◆ Provided information

⟨

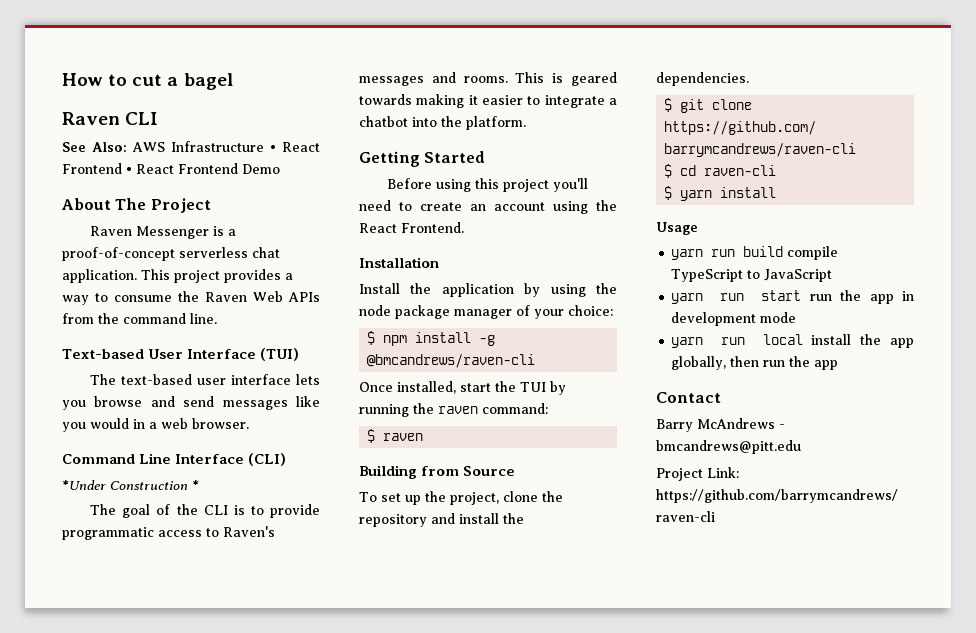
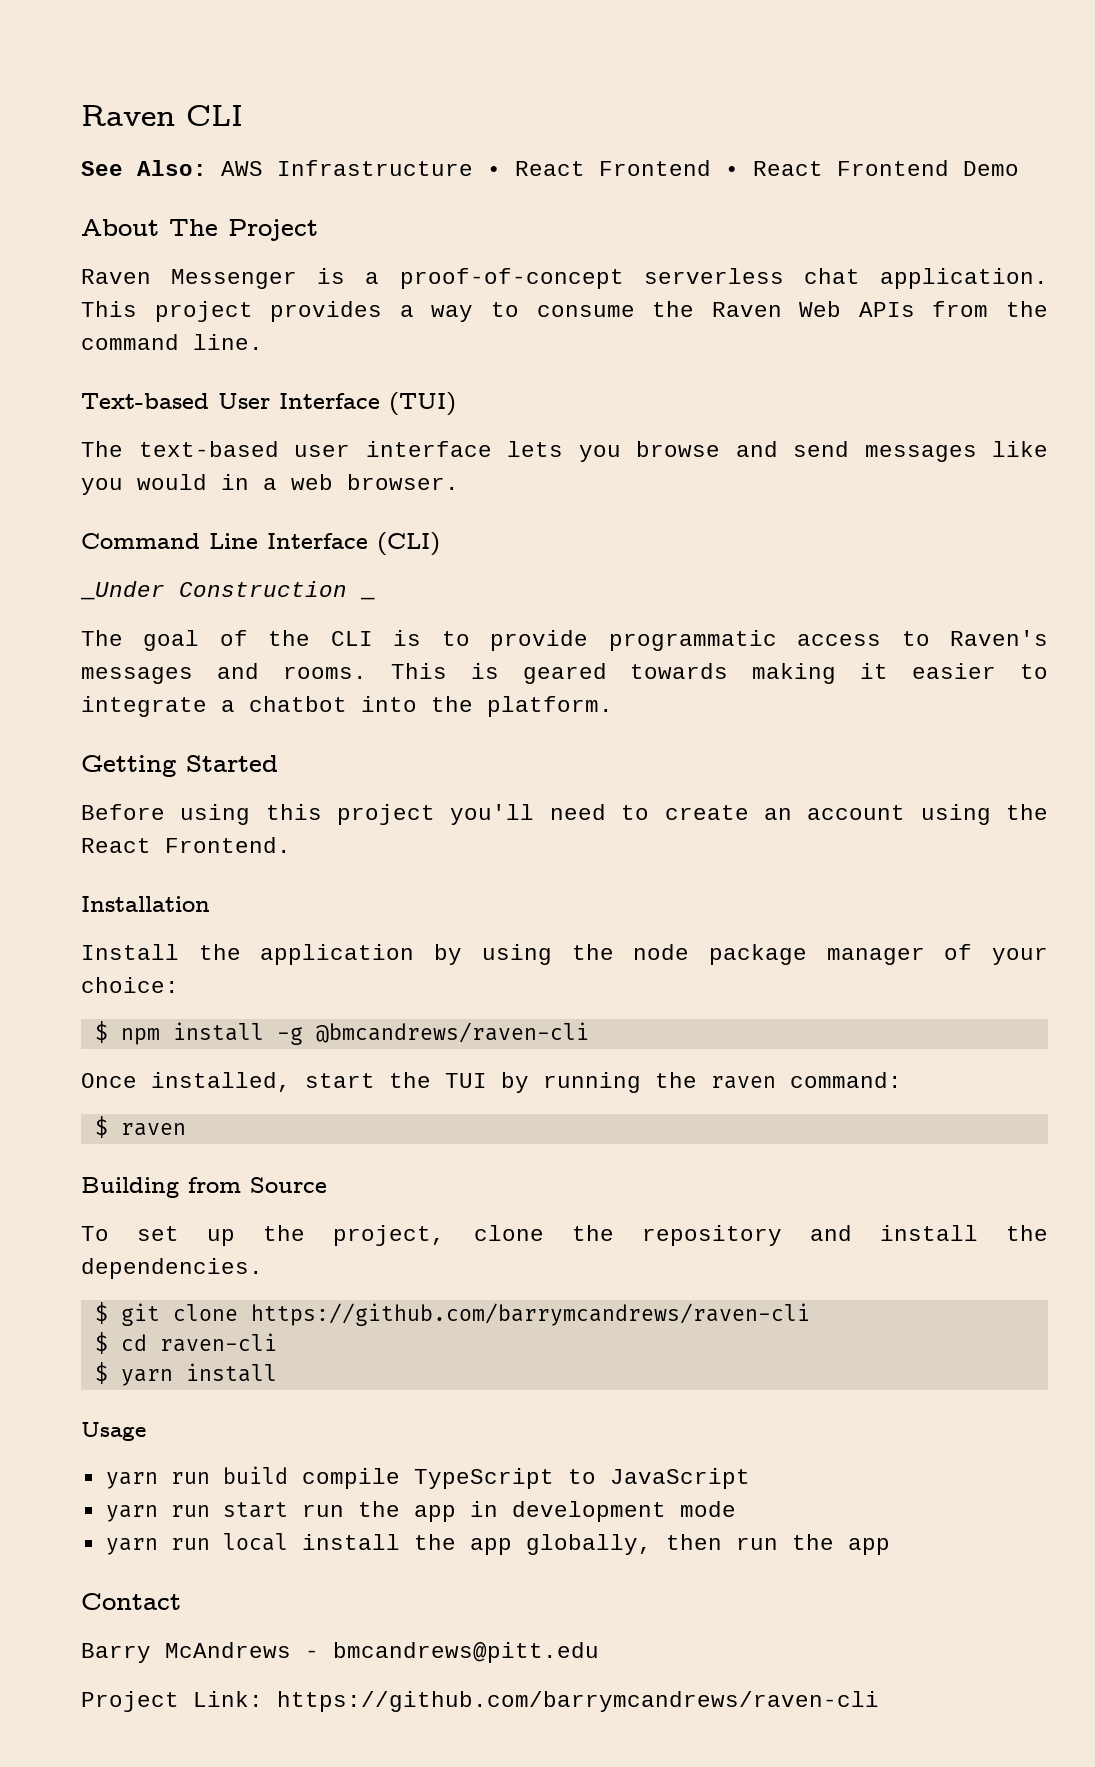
[62,73,233,90] How to cut a bagel // -> (81, 115) none
[62,480,199,490] *Under Construction * -> [80,581,347,600] [360,597,375,600] _Under Construction _

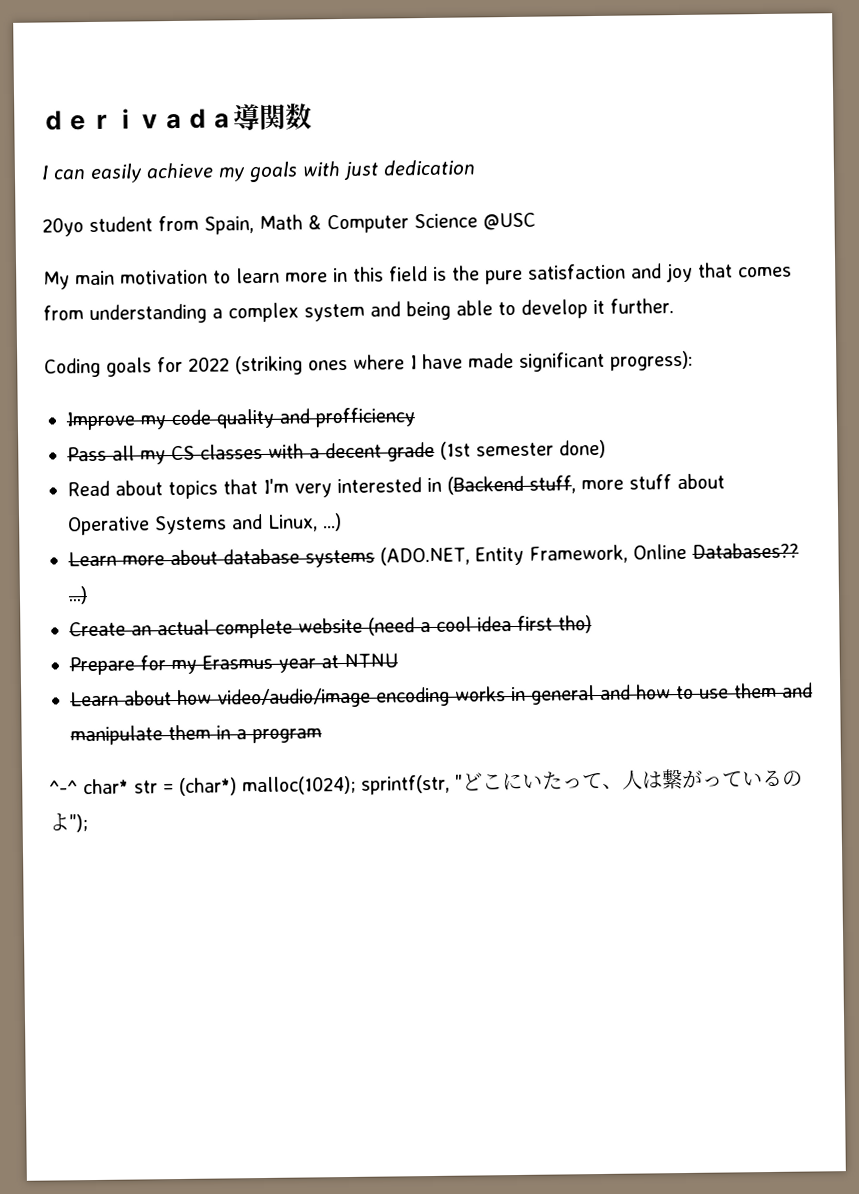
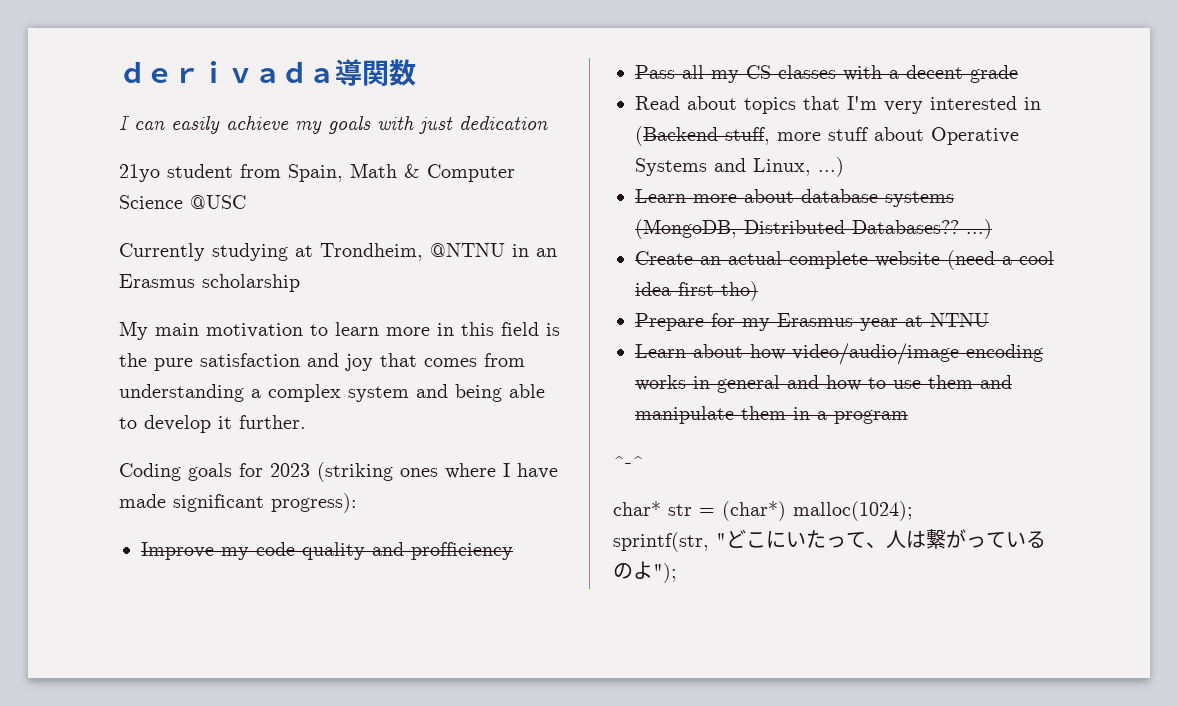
[42,217,84,237] 20yo -> [119,164,160,182] 21yo
(536, 221) none -> [119,243,557,261] [119,274,300,292] // Currently studying at Trondheim, @NTNU in an Erasmus scholarship
[188,356,230,372] 2022 -> [270,463,310,477] 2023
[440,439,606,460] (1st semester done) -> (1018, 74) none
[380,543,687,566] (ADO.NET, Entity Framework, Online -> [635,219,845,239] (MongoDB, Distributed
(78, 787) none -> (644, 462) //
(356, 785) none -> (913, 511) //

⟩

◆ Exercise description
Please return exactly the lines from the one containing "[42,217,84,237] 20yo ->" through the end of the entries above, adding no other line.

◆ Your solution
[42,217,84,237] 20yo -> [119,164,160,182] 21yo
(536, 221) none -> [119,243,557,261] [119,274,300,292] // Currently studying at Trondheim, @NTNU in an Erasmus scholarship
[188,356,230,372] 2022 -> [270,463,310,477] 2023
[440,439,606,460] (1st semester done) -> (1018, 74) none
[380,543,687,566] (ADO.NET, Entity Framework, Online -> [635,219,845,239] (MongoDB, Distributed
(78, 787) none -> (644, 462) //
(356, 785) none -> (913, 511) //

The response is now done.